The data below is to be transcribed word for word; pictures are to be excluded.

*** Block opens ***

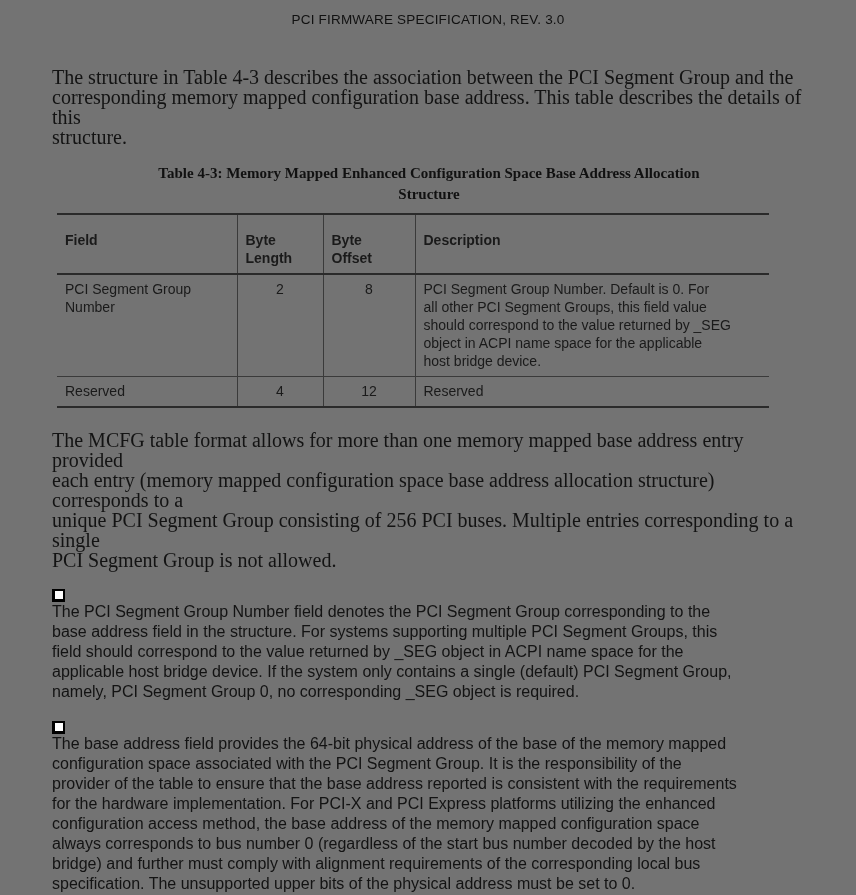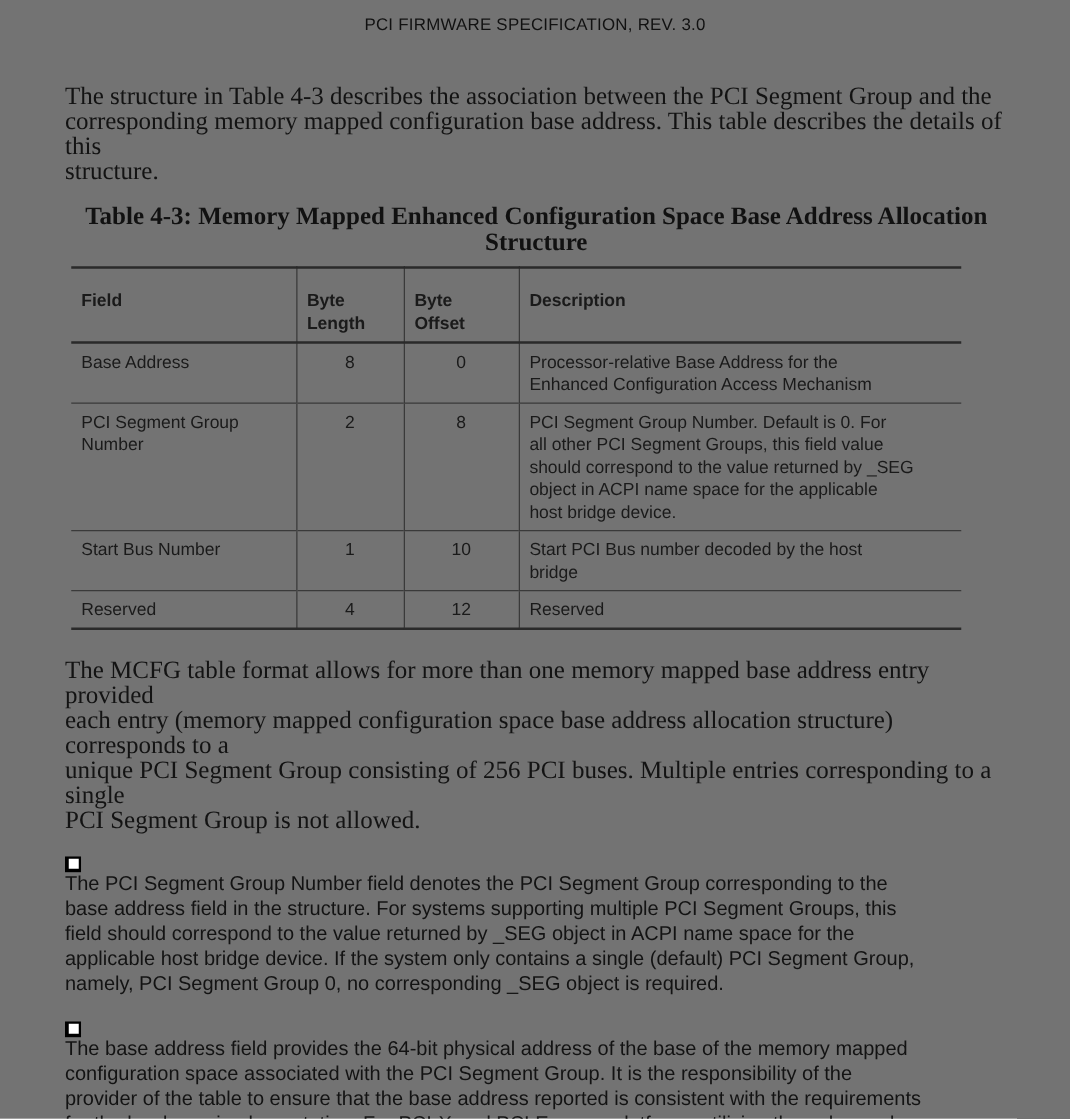"Table 4-3: Memory Mapped Enhanced" .table-caption { font-size: 20px -> 15px }
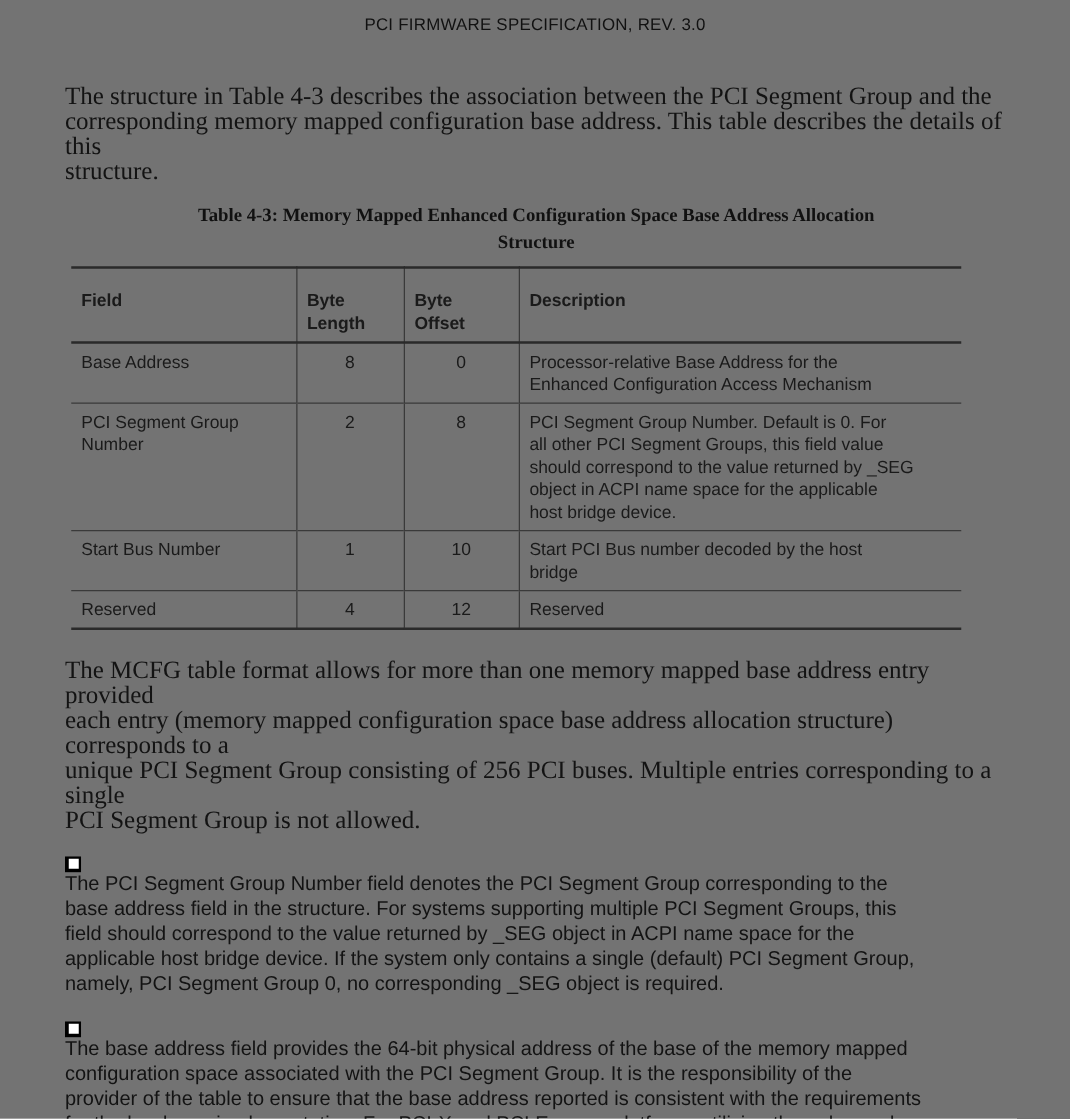"Base Address" tr { html: <tr> <td>Base Address</td> <td>8</td> <td>0</td> <td>Processor-relative Base Address for the Enhanced Configuration Access Mechanism</td> </tr> -> none }
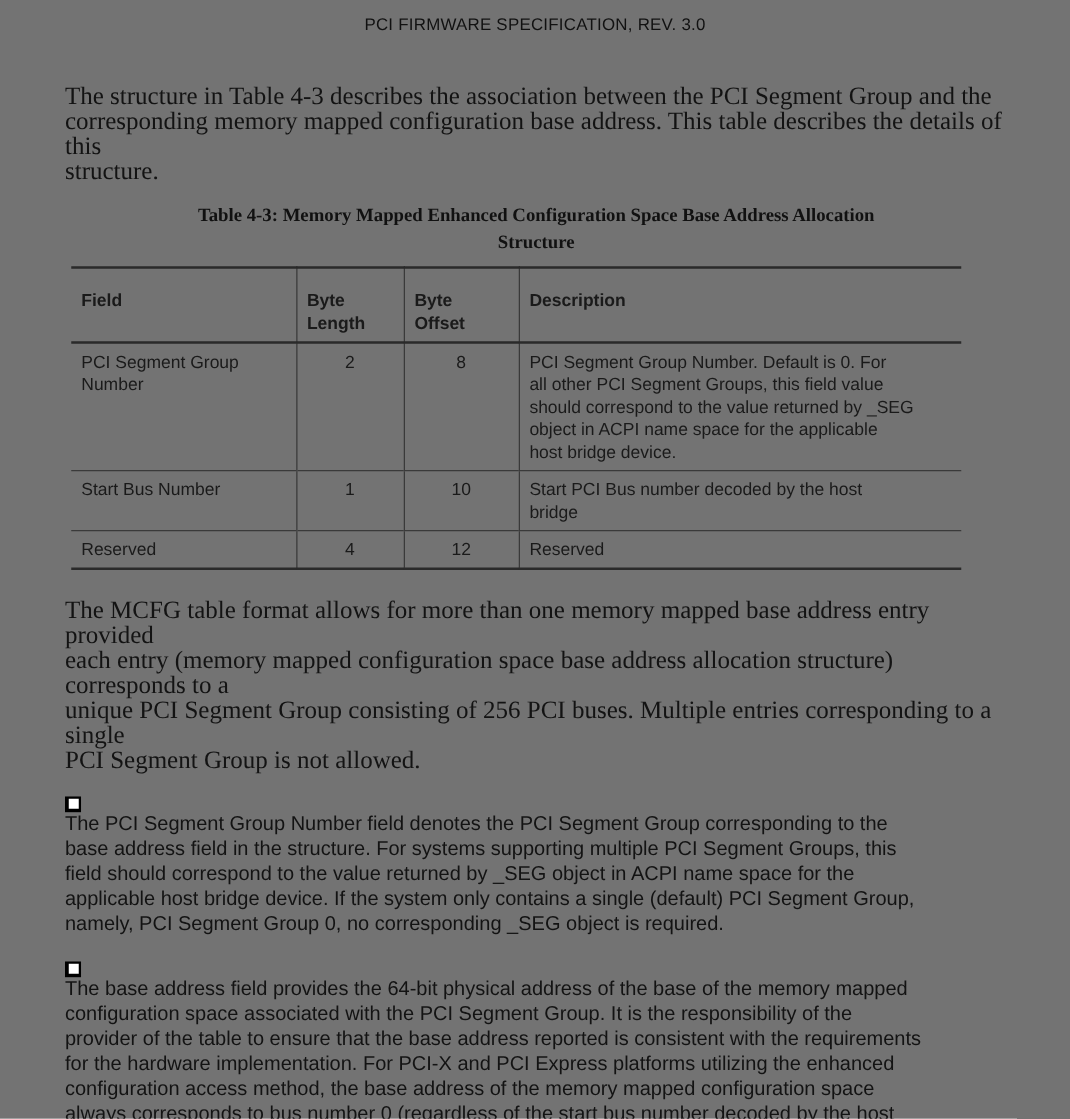"Start Bus Number" tr { html: <tr> <td>Start Bus Number</td> <td>1</td> <td>10</td> <td>Start PCI Bus number decoded by the host bridge</td> </tr> -> none }
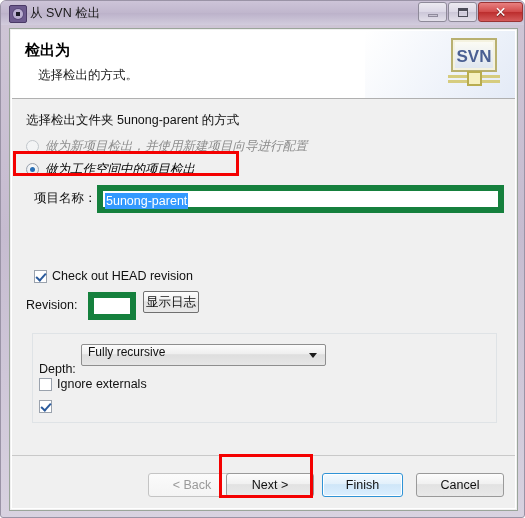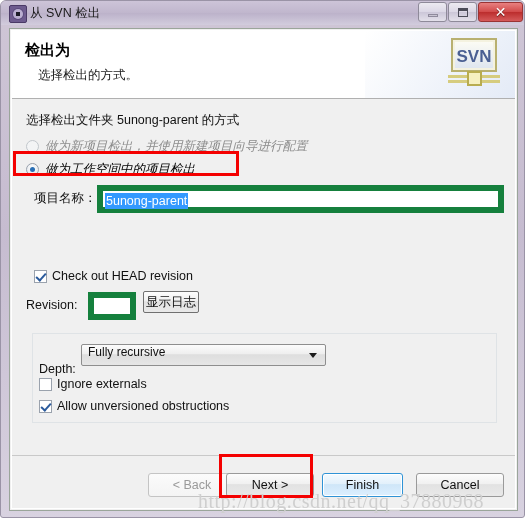"Allow unversioned obstructions" span.cbx-label { html: <span>Allow unversioned obstructions</span> -> none }
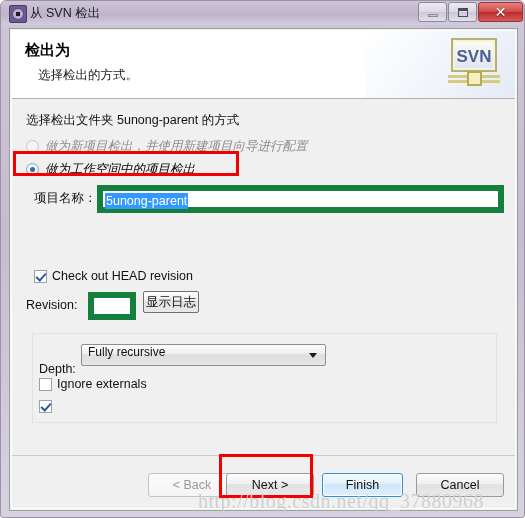"http://blog.csdn.net/qq_37880968" div.watermark { html: <div>http://blog.csdn.net/qq_37880968</div> -> none }
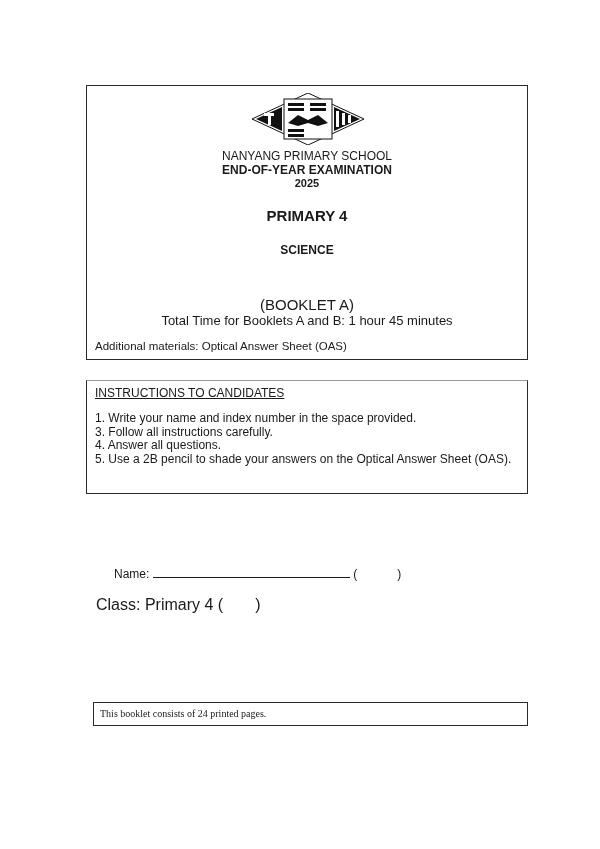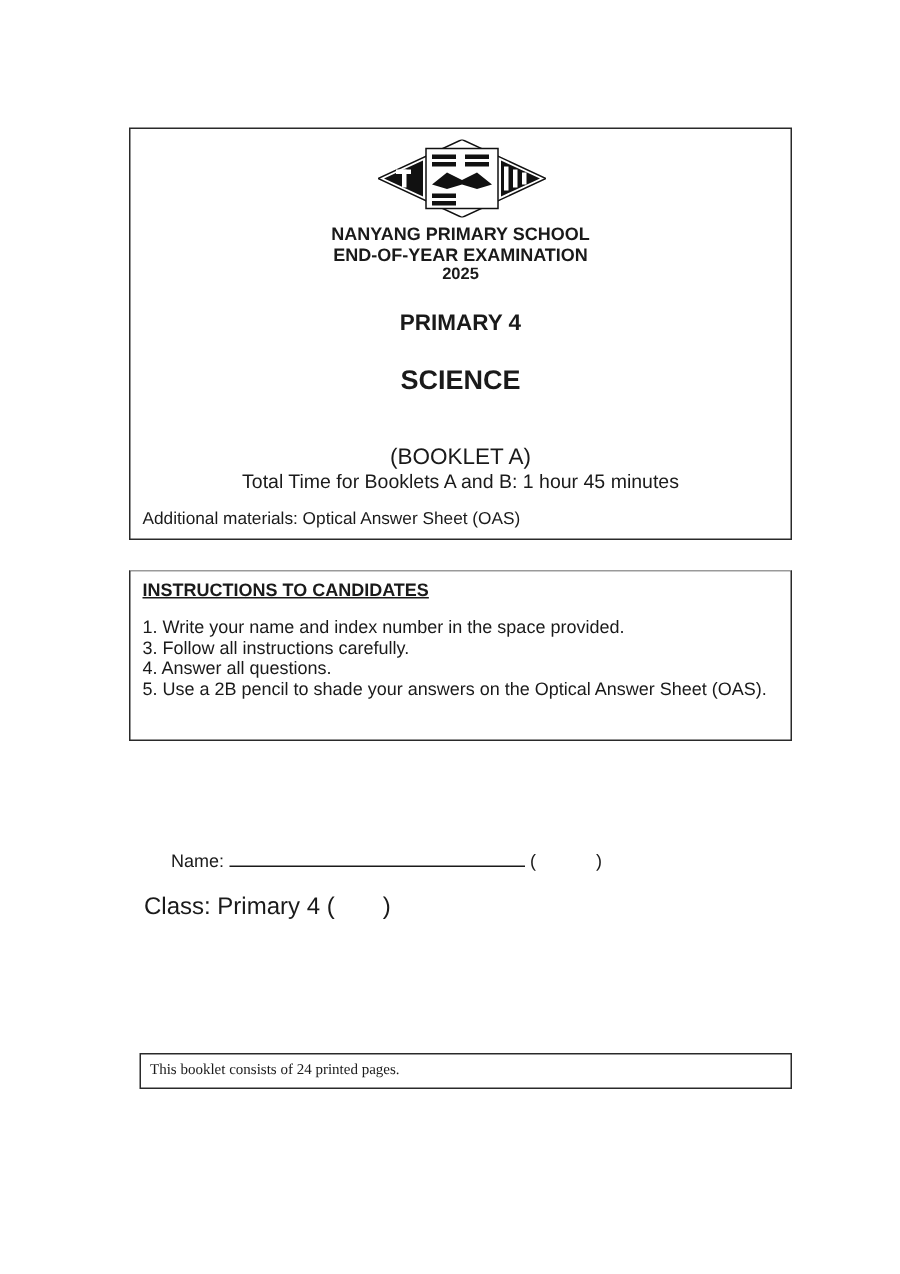"NANYANG PRIMARY SCHOOL" .school { font-weight: bold -> normal }
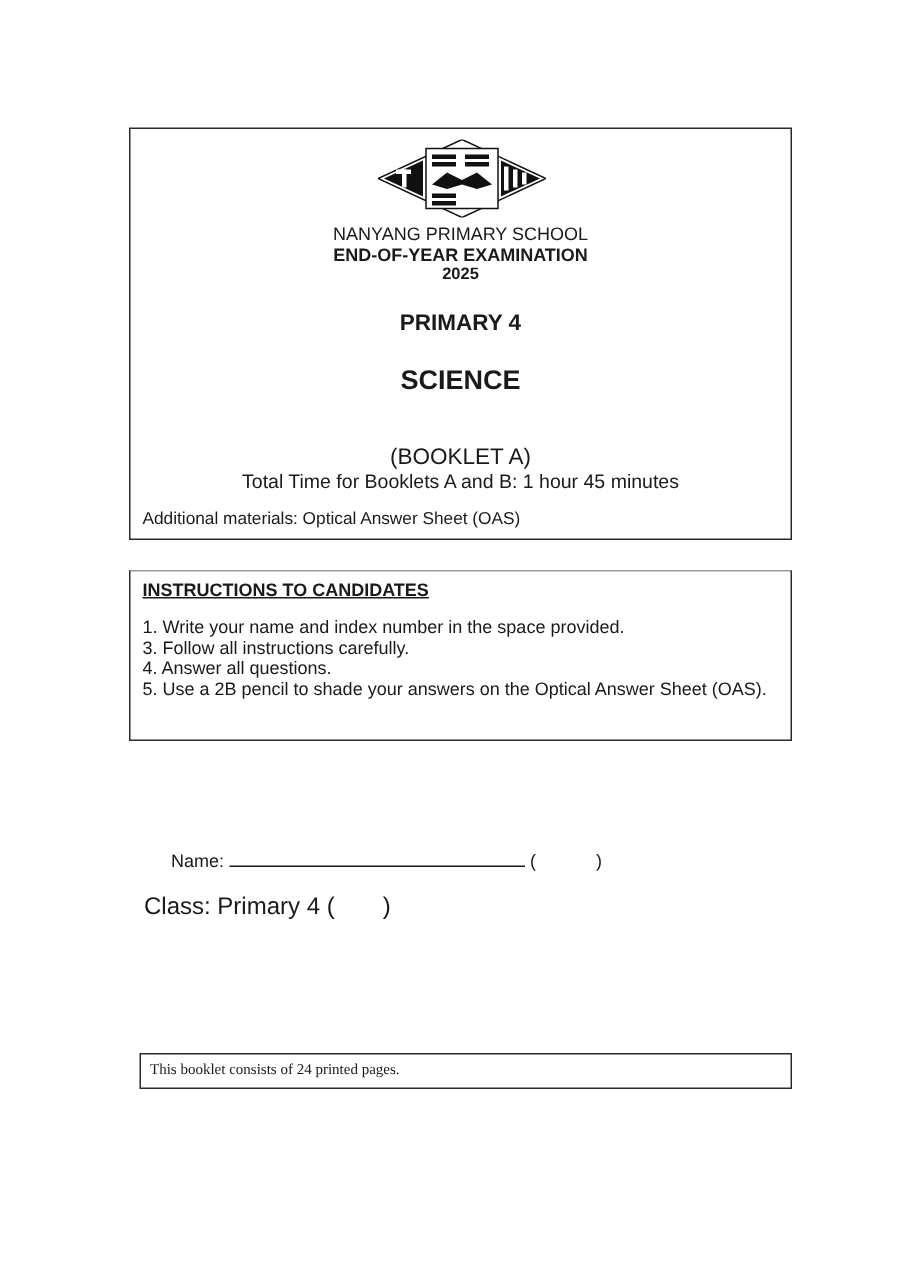"SCIENCE" .subject { font-size: 18px -> 12px }
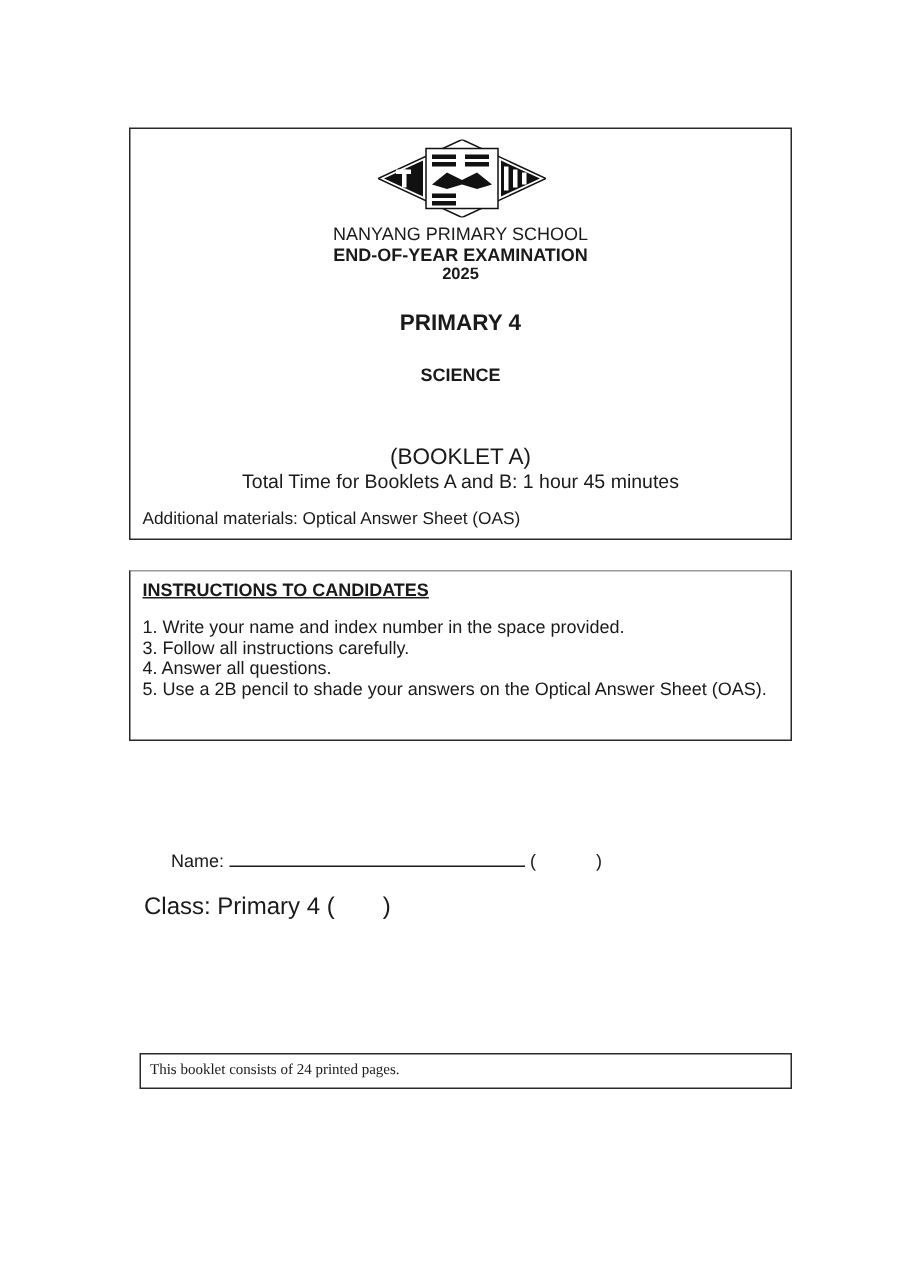"INSTRUCTIONS TO CANDIDATES" .instr-title { font-weight: bold -> normal }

*** Block closes ***

EXERCISE SOLUTION:
"Table 4-3: Memory Mapped Enhanced" .table-caption { font-size: 20px -> 15px }
"Base Address" tr { html: <tr> <td>Base Address</td> <td>8</td> <td>0</td> <td>Processor-relative Base Address for the Enhanced Configuration Access Mechanism</td> </tr> -> none }
"Start Bus Number" tr { html: <tr> <td>Start Bus Number</td> <td>1</td> <td>10</td> <td>Start PCI Bus number decoded by the host bridge</td> </tr> -> none }
"Allow unversioned obstructions" span.cbx-label { html: <span>Allow unversioned obstructions</span> -> none }
"http://blog.csdn.net/qq_37880968" div.watermark { html: <div>http://blog.csdn.net/qq_37880968</div> -> none }
"NANYANG PRIMARY SCHOOL" .school { font-weight: bold -> normal }
"SCIENCE" .subject { font-size: 18px -> 12px }
"INSTRUCTIONS TO CANDIDATES" .instr-title { font-weight: bold -> normal }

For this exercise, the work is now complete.